Each year an estimated 15 percent of women develop complications during pregnancy or after giving birth, leading to the deaths of 287,000 women and 3 million newborns. The vast majority of the world’s maternal deaths occur in developing countries where health systems are working to overcome many barriers to provide effective and timely emergency obstetric and newborn care.

The Emergency Obstetric and Newborn Care Needs Assessment Toolkit

The Emergency Obstetric and Newborn Care (EMONC) Needs Assessment Toolkit created in 1999 and updated in 2009 has been employed across 80 countries to try to identify and address emergency care gaps. The Toolkit was developed by a group called Averting Maternal Death and Disability (AAMD) at Columbia’s Mailman School of Public Health.

However, a critical aspect of the care continuum was not included in the needs assessment: emergency transport. 

To address this gap, AMDD reached out to an international community of practice to develop new criteria for assessing transport systems. Acker, the only emergency medicine physician in the group, shared his insight as a clinician and as a global emergency medicine expert with extensive experience in low-resource settings.

“Emergency care thinks about the whole system across patient categories,” Acker notes. “This is a somewhat different perspective. Until recently, funding, and as a result, many projects addressed a specific condition or targeted a particular patient group. But you can have a tremendous impact by working to improve systems to better address emergencies.”

Acker and his colleagues in the community of practice conducted extensive research on emergency referral indicators, refining ideas and formulating a program for real-world testing.

Unveiling the New Readiness Assessment Guidelines

At the 2023 International Maternal and Newborn Health Conference in South Africa, AAMD unveiled proposed updates to the EMONC tool that included measures for emergency referrals. 

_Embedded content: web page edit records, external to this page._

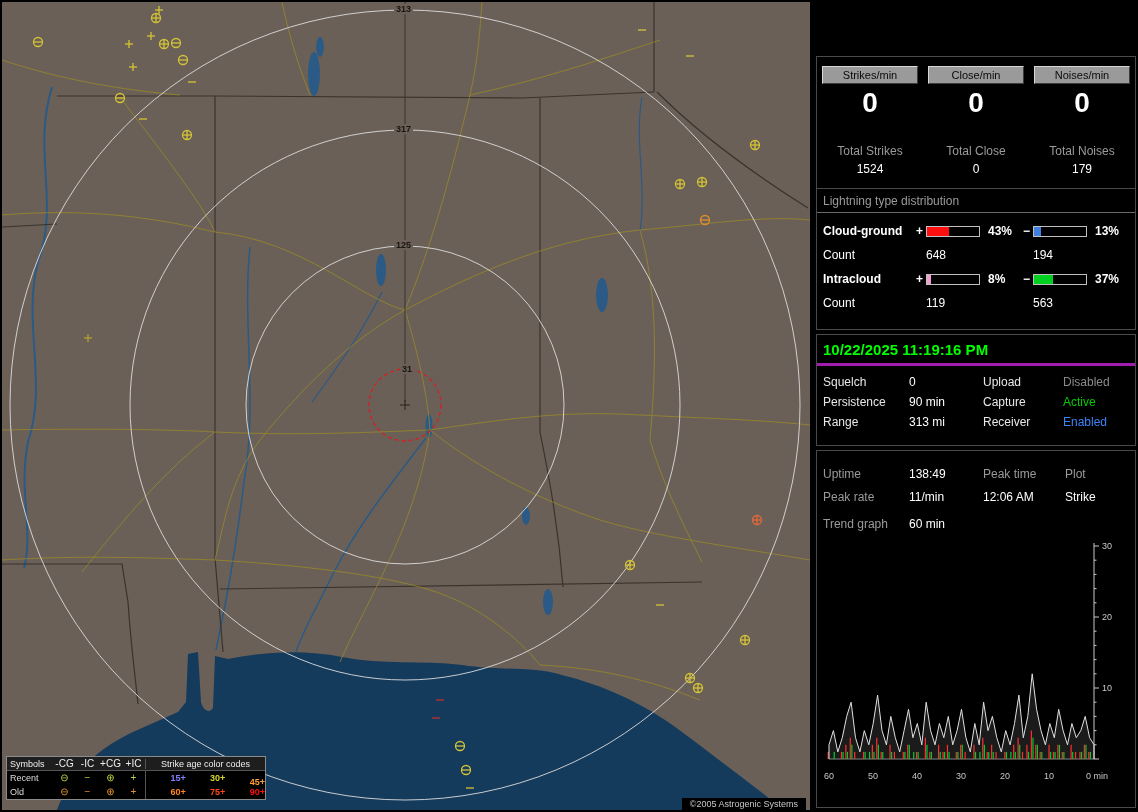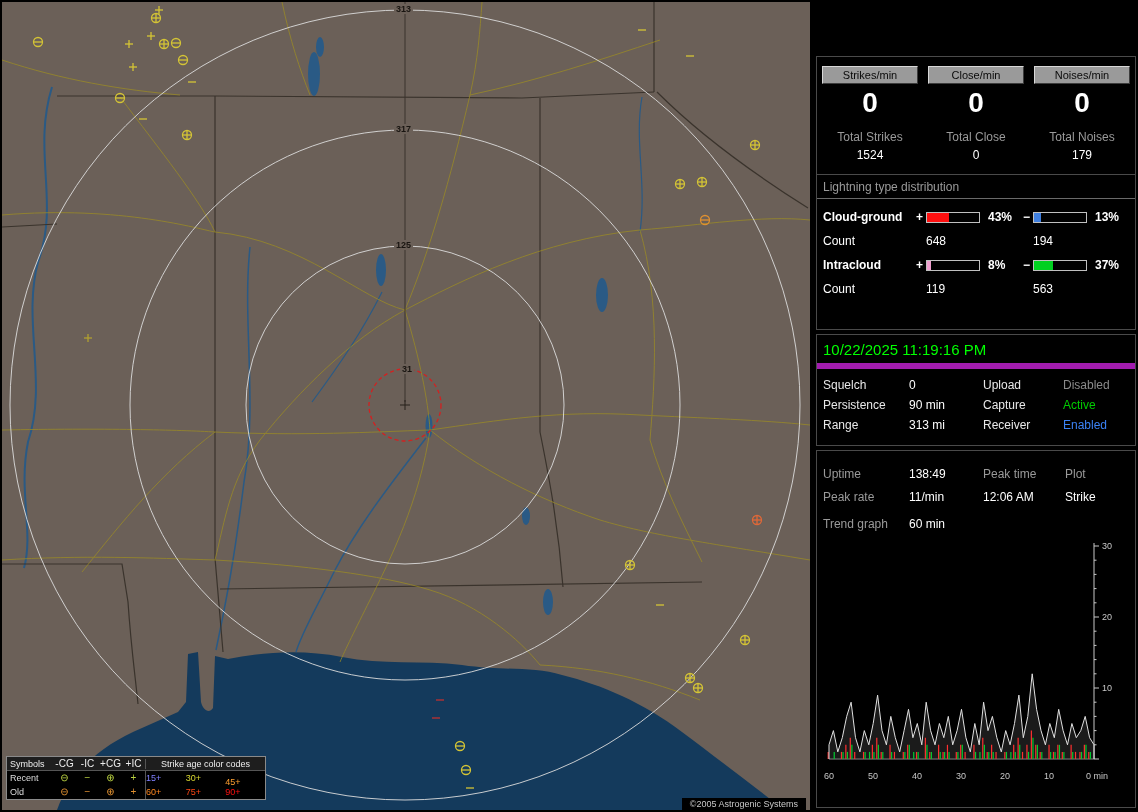--- a/index.html
+++ b/index.html
@@ -35,7 +35,7 @@
   .stat-col{flex:1;text-align:center}
   .stat-btn{display:inline-block;width:96px;background:#9a9a9a;color:#0a0a0a;font-size:11px;padding:2px 0;border:1px solid;border-color:#d8d8d8 #3c3c3c #3c3c3c #d8d8d8;cursor:default}
   .stat-value{font-size:28px;font-weight:bold;color:#fff;margin-top:4px;line-height:30px}
-  .totals-row{display:flex;margin-top:12px}
+  .totals-row{display:flex;margin-top:26px}
   .total-col{flex:1;text-align:center}
   .total-label{color:#9a9a9a;font-size:12px}
   .total-value{color:#fff;font-size:12px;margin-top:4px}

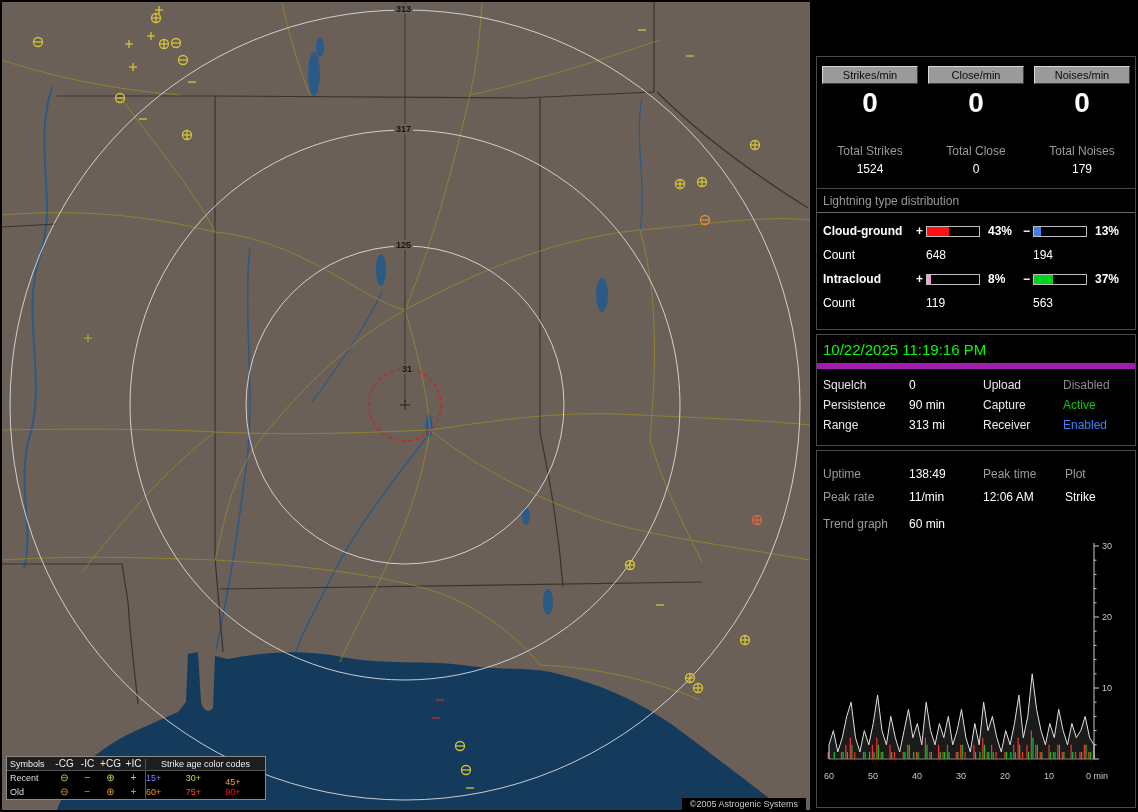--- a/index.html
+++ b/index.html
@@ -51,7 +51,7 @@
   .bar>div{height:100%}
 
   .status-panel{top:332px;height:112px}
-  .datetime{color:#00ff00;font-size:15px;font-weight:normal;padding:6px 6px 5px;border-bottom:6px solid #a21caf}
+  .datetime{color:#00ff00;font-size:15px;font-weight:bold;padding:6px 6px 5px;border-bottom:3px solid #a21caf}
   .status-grid{display:grid;grid-template-columns:86px 74px 80px 70px;padding:6px 0 0 6px;font-size:12px;line-height:20px}
   .sg-l{color:#e8e8e8}
   .sg-v{color:#fff}

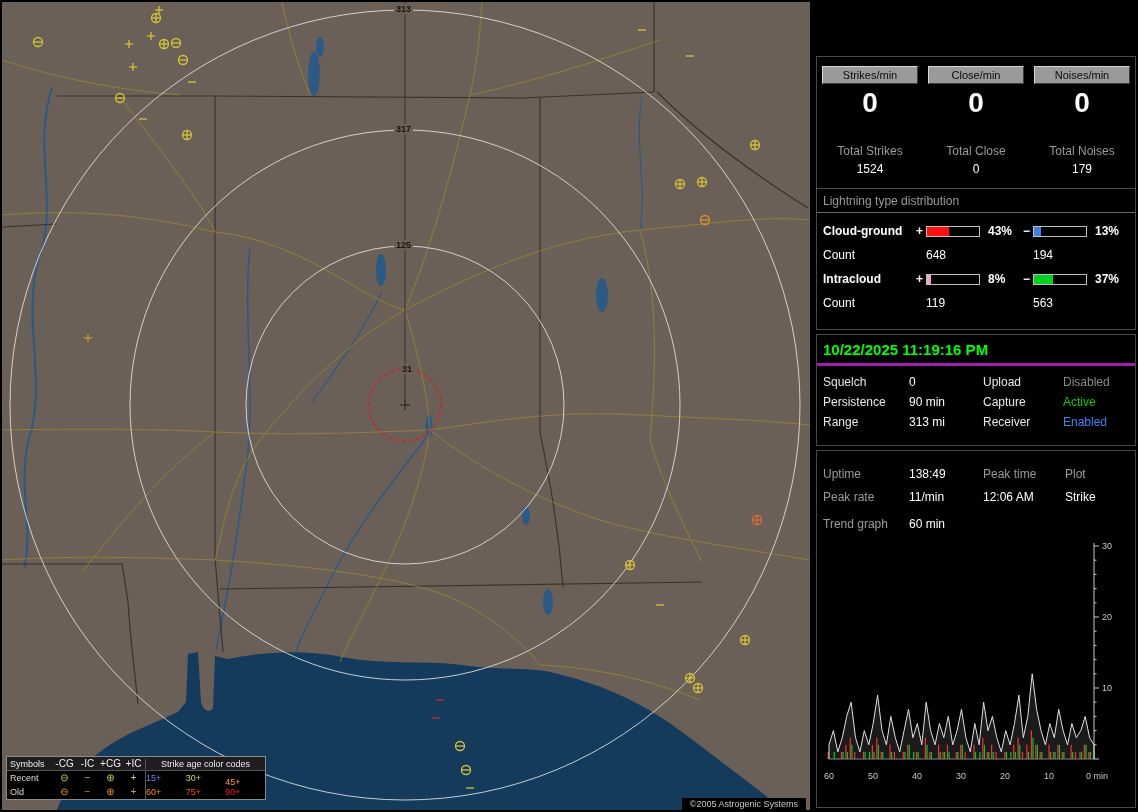--- a/index.html
+++ b/index.html
@@ -16,7 +16,7 @@
   .leg-sym{width:23px;text-align:center;font-size:10px;line-height:10px}
   .leg-agehead{flex:1;text-align:center;border-left:1px solid #555}
   .leg-agewrap{flex:1;display:flex;border-left:1px solid #555;height:100%;align-items:center}
-  .leg-age{flex:1;text-align:left;font-weight:normal}
+  .leg-age{flex:1;text-align:right;font-weight:bold}
   .copyright{position:absolute;right:4px;bottom:0;background:#000;color:#c8c8c8;font-size:9px;padding:1px 8px;z-index:4}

The new measures, which enable health systems to evaluate their ability to refer mothers and newborns experiencing emergencies, are expected to profoundly impact global and maternal care, acting as a catalyst for governments and funders worldwide. “We hope that by having novel insights into emergency care and referral performance, these areas will be prioritized for ongoing improvement and receive the resources needed to do so,” Acker notes.

As the only emergency medicine physician in the community of practice that created the new assessment guidelines, Dr. Acker relied on his years of clinical practice, teaching, and systems changes in low- to middle-income countries.